Very interesting discussion! Actually the name “borscht” (or “barszcz” as it’s written in Polish) comes from the name of a big plant (hogweed in English, lat. Heracleum sphondylium L.), which is in Polish called also “barszcz” and which was used a long time ago, fermented, as a sour basis for certain soups.
Nowadays juice from fermented beets is used in the red borscht and if someone doesn’t have much time, even lemon juice might be used to make the soup tangy (I talk here about beet soup). I do this often ;-)
In Poland there is a soup called “white borscht”, which is made based on juice from fermented flour and which is traditionally served for Easter. It is also sour. (This soup is very close to “zurek” and according to wikipedia exists also in Belarus, Czech Republic and Slovakia).

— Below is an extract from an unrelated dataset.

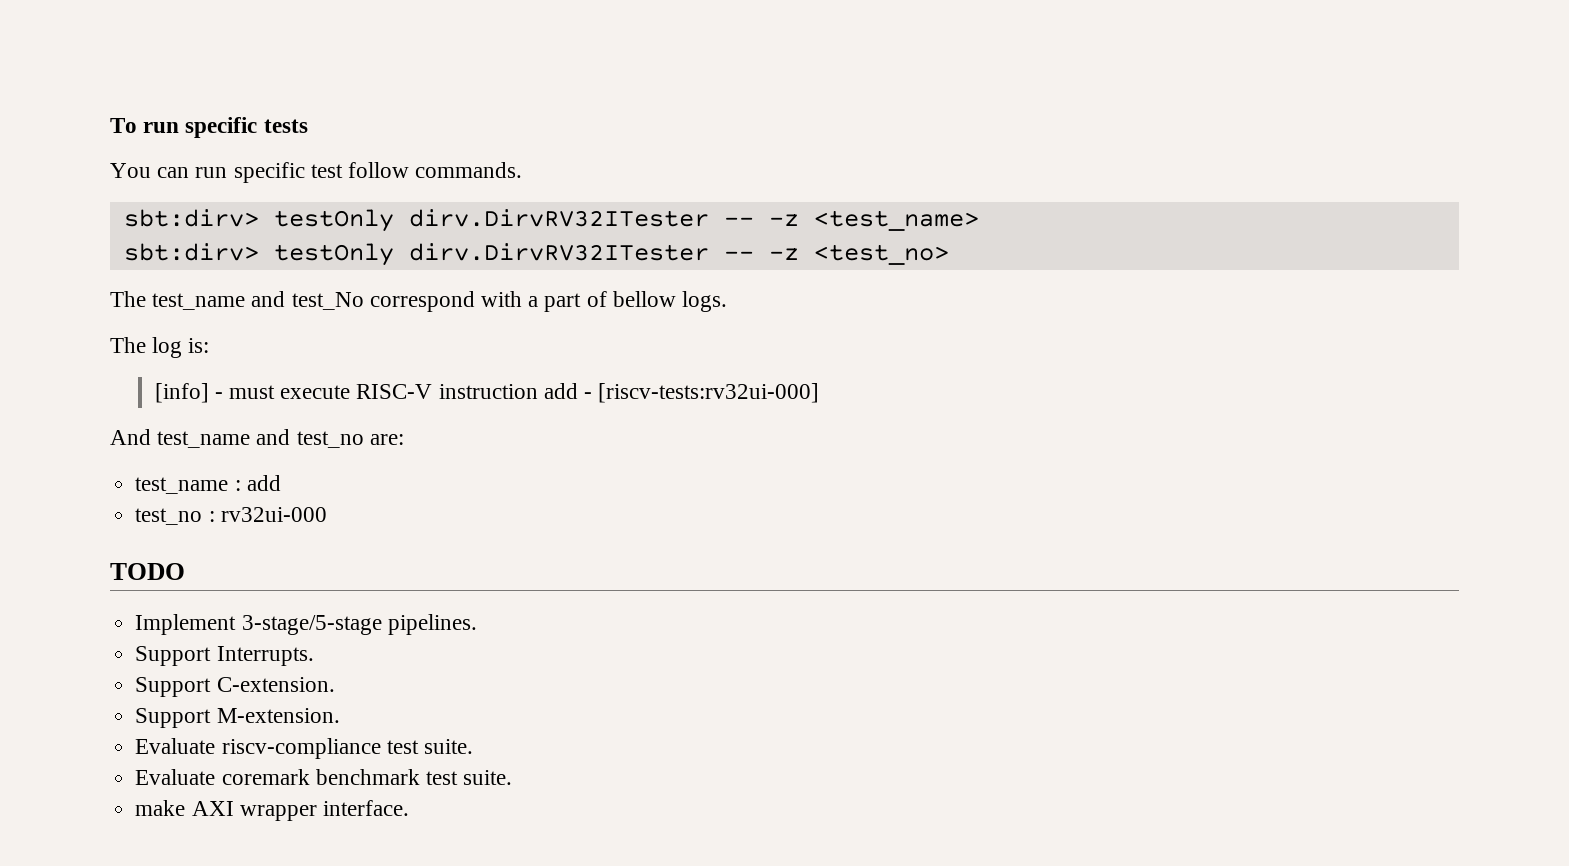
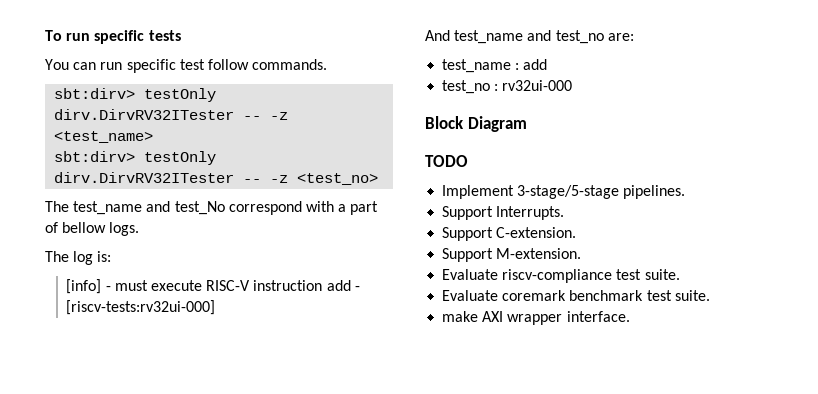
(327, 514) none -> [425,116,527,132] // Block Diagram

I agree with Eha partly: in Poland also when someone says “borscht” it means sour beetroot soup. If someone talks about the white sour soup, he adds always the word “white”.
There is also a third “borscht” called “Ukrainian” which contains lots of cabbage. It is also slightly sour, but I think judging by the looks it’s closest to Yi’s Chinese twist.
All this makes me so hungry for nice red borscht with small dumplings!!! I haven’t had it for ages!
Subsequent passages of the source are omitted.